• _PROBLEM DESCRIPTION_:
What is needed is every line of the data that includes the word "University". Please copy each one.

Top of DATA UNDER STUDY

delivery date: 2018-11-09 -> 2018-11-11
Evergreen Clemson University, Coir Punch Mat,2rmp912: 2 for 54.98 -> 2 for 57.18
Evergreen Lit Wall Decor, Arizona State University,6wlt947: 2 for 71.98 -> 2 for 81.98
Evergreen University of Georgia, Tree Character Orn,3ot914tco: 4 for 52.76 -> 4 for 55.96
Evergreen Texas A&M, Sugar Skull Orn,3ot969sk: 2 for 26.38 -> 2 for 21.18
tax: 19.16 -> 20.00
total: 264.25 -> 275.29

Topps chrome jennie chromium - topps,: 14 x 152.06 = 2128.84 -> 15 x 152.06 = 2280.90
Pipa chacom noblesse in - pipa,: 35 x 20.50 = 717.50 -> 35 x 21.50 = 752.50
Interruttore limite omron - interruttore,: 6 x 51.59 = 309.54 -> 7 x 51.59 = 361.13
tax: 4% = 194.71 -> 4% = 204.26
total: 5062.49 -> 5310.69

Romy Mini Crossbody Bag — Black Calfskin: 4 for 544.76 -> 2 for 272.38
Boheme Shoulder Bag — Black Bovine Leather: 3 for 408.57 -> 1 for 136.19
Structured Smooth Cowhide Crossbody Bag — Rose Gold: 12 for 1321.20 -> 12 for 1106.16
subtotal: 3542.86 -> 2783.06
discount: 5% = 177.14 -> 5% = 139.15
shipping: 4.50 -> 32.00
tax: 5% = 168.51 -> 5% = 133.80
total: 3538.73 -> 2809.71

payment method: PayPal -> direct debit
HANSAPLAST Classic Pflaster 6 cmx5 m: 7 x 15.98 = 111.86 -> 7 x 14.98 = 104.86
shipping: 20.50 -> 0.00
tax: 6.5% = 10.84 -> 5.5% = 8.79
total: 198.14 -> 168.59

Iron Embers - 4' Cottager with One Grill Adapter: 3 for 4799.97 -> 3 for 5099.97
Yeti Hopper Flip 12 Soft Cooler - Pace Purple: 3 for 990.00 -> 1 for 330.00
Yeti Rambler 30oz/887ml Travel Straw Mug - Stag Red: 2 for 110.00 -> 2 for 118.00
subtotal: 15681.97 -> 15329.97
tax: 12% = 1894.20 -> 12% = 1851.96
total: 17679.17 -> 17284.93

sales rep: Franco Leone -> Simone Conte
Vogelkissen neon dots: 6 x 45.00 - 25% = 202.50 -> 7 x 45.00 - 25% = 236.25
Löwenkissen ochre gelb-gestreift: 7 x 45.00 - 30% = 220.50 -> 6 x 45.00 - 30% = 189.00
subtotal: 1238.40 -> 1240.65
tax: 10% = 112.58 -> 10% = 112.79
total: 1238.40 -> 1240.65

Bottom of DATA UNDER STUDY

• _OUTPUT FOR THIS TASK_:
Evergreen Clemson University, Coir Punch Mat,2rmp912: 2 for 54.98 -> 2 for 57.18
Evergreen Lit Wall Decor, Arizona State University,6wlt947: 2 for 71.98 -> 2 for 81.98
Evergreen University of Georgia, Tree Character Orn,3ot914tco: 4 for 52.76 -> 4 for 55.96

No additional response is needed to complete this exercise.